• PROBLEM: Copy exactly every line below, from the first through the one that contains "High Waist Palazzo", and skip all pictures.

Items from a data source:

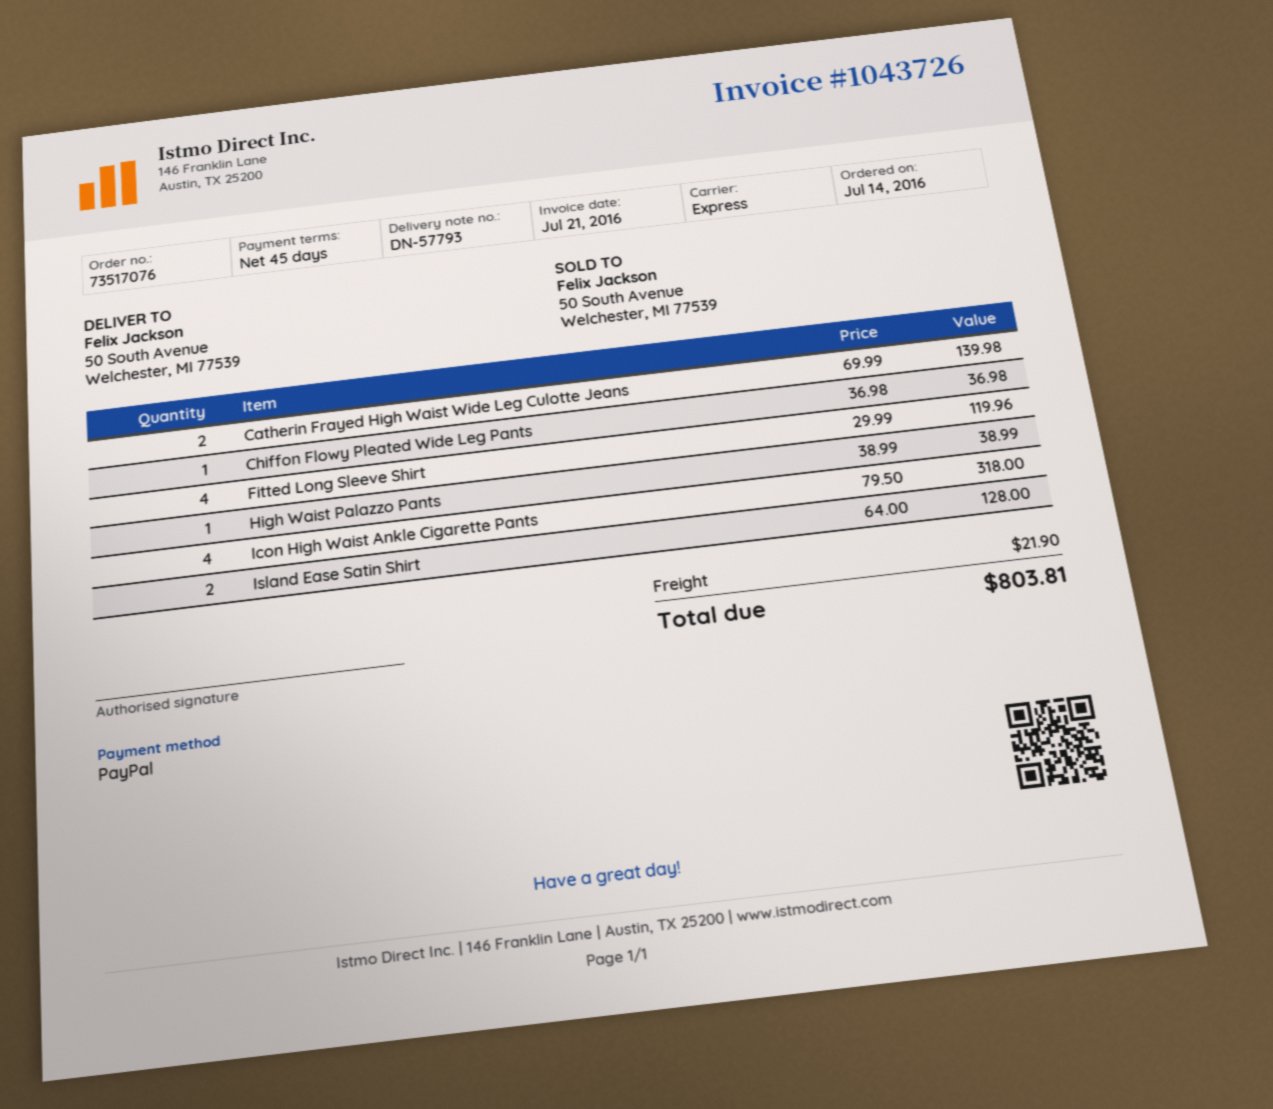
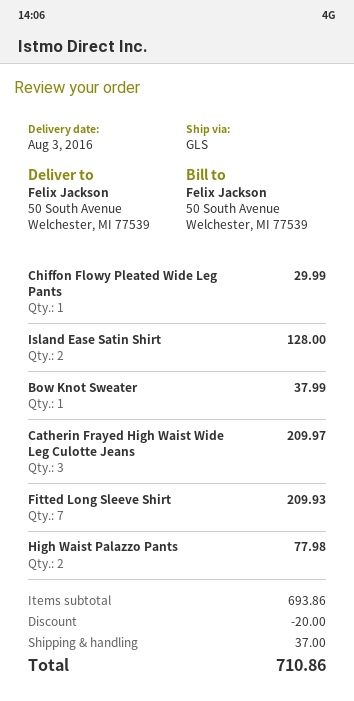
shipping method: express -> GLS
Catherin Frayed High Waist Wide Leg Culotte Jeans: 2 for 139.98 -> 3 for 209.97
Chiffon Flowy Pleated Wide Leg Pants: 1 for 36.98 -> 1 for 29.99
Fitted Long Sleeve Shirt: 4 for 119.96 -> 7 for 209.93
High Waist Palazzo Pants: 1 for 38.99 -> 2 for 77.98
Icon High Waist Ankle Cigarette Pants: 4 for 318.00 -> none
Bow Knot Sweater: none -> 1 for 37.99
discount: none -> 20.00
shipping: 21.90 -> 37.00
total: 803.81 -> 710.86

• ANSWER SPACE:
shipping method: express -> GLS
Catherin Frayed High Waist Wide Leg Culotte Jeans: 2 for 139.98 -> 3 for 209.97
Chiffon Flowy Pleated Wide Leg Pants: 1 for 36.98 -> 1 for 29.99
Fitted Long Sleeve Shirt: 4 for 119.96 -> 7 for 209.93
High Waist Palazzo Pants: 1 for 38.99 -> 2 for 77.98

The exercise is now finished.